Cohen had been on the run since before 2001, when a judge ordered him to pay Gary Kremen for usurping the URL Sex.com. Cohen in 1995 forged a letter to gain control of the Internet address.
The Los Angeles Times in Friday's editions said Cohen was living in a Tijuana mansion for years.
Cohen presented a forged letter to Network Solutions from Kremen's company that said Kremen had been fired and that Cohen should get control of Sex.com. Network Solutions handed over the site.
Cohen, in the meantime, made tens of millions of dollars by selling ads on Sex.com. But later, after his attorneys contended the site was his, a federal judge on the case ordered Cohen arrested for contempt of court but he never resurfaced.
During the years of litigation, he moved his millions overseas and left the country, occasionally calling Kremen to taunt him. Kremen got Sex.com back in late 2000 and the next year was awarded $65 million.
Despite a dismissal of an appeal he filed to a $65 million ruling against him this year, Cohen said in May that he felt he would ultimately clear his name in the long-running Sex.com case.

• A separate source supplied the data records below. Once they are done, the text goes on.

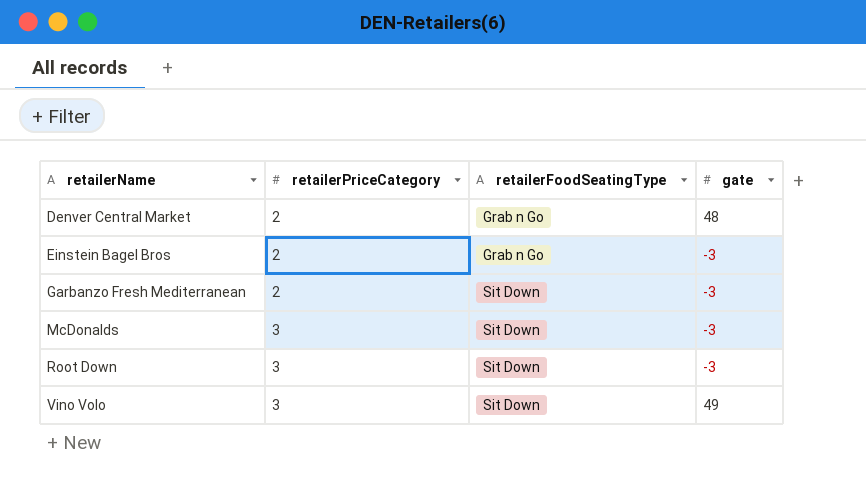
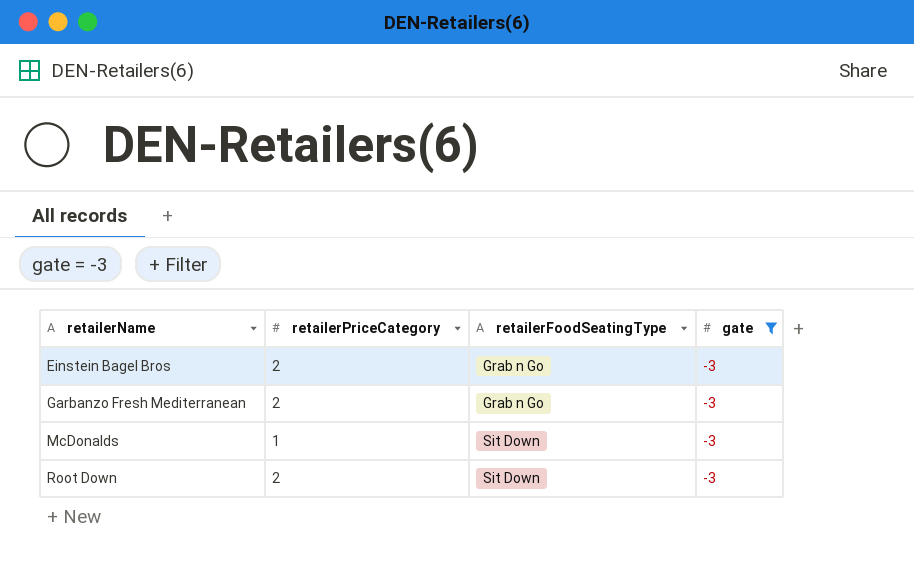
filter: none -> gate = -3
Garbanzo Fresh Mediterranean | retailerFoodSeatingType: Sit Down -> Grab n Go
McDonalds | retailerPriceCategory: 3 -> 1
Root Down | retailerPriceCategory: 3 -> 2

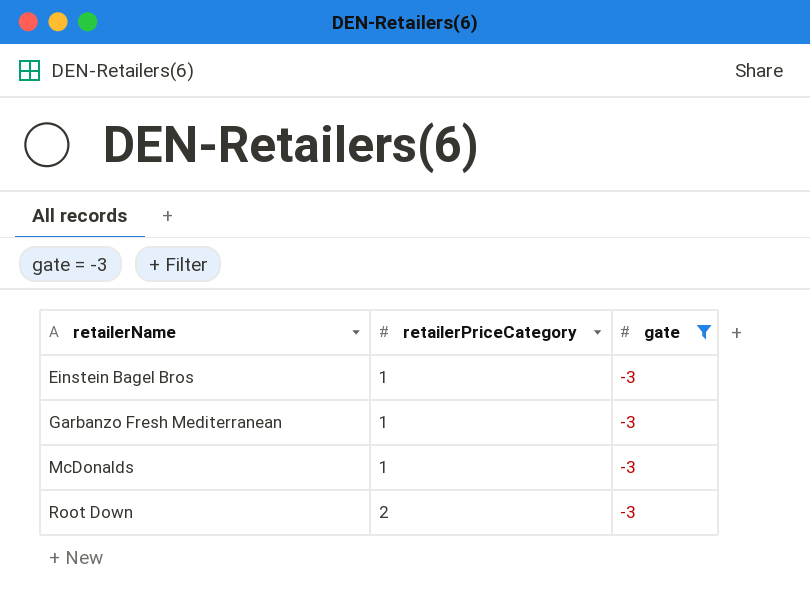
column retailerFoodSeatingType | position: 3 -> none
Einstein Bagel Bros | retailerPriceCategory: 2 -> 1
Garbanzo Fresh Mediterranean | retailerPriceCategory: 2 -> 1

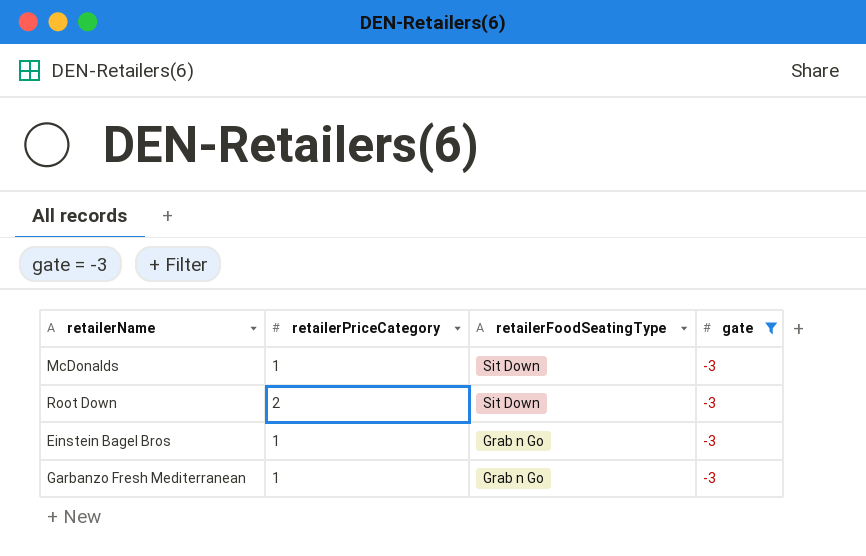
row order: retailerName ascending -> retailerFoodSeatingType descending
column retailerFoodSeatingType | position: none -> 3

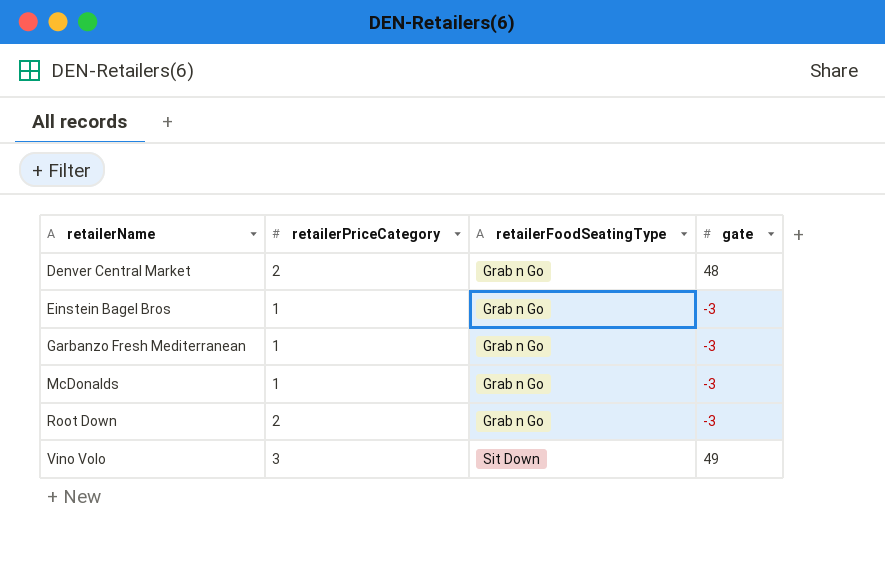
filter: gate = -3 -> none
row order: retailerFoodSeatingType descending -> retailerName ascending
McDonalds | retailerFoodSeatingType: Sit Down -> Grab n Go
Root Down | retailerFoodSeatingType: Sit Down -> Grab n Go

“I believe this is all going to go back to square one,” Cohen told XBiz, “and if it does, I will prevail.”
Last month, the U.S. Supreme Court denied his appeal.
Cohen on Thursday was turned over to agents of the U.S. Border Patrol, Immigration and Customs Enforcement and U.S. Marshals Service.
He is being held without bail at the Metropolitan Correctional Center in downtown San Diego.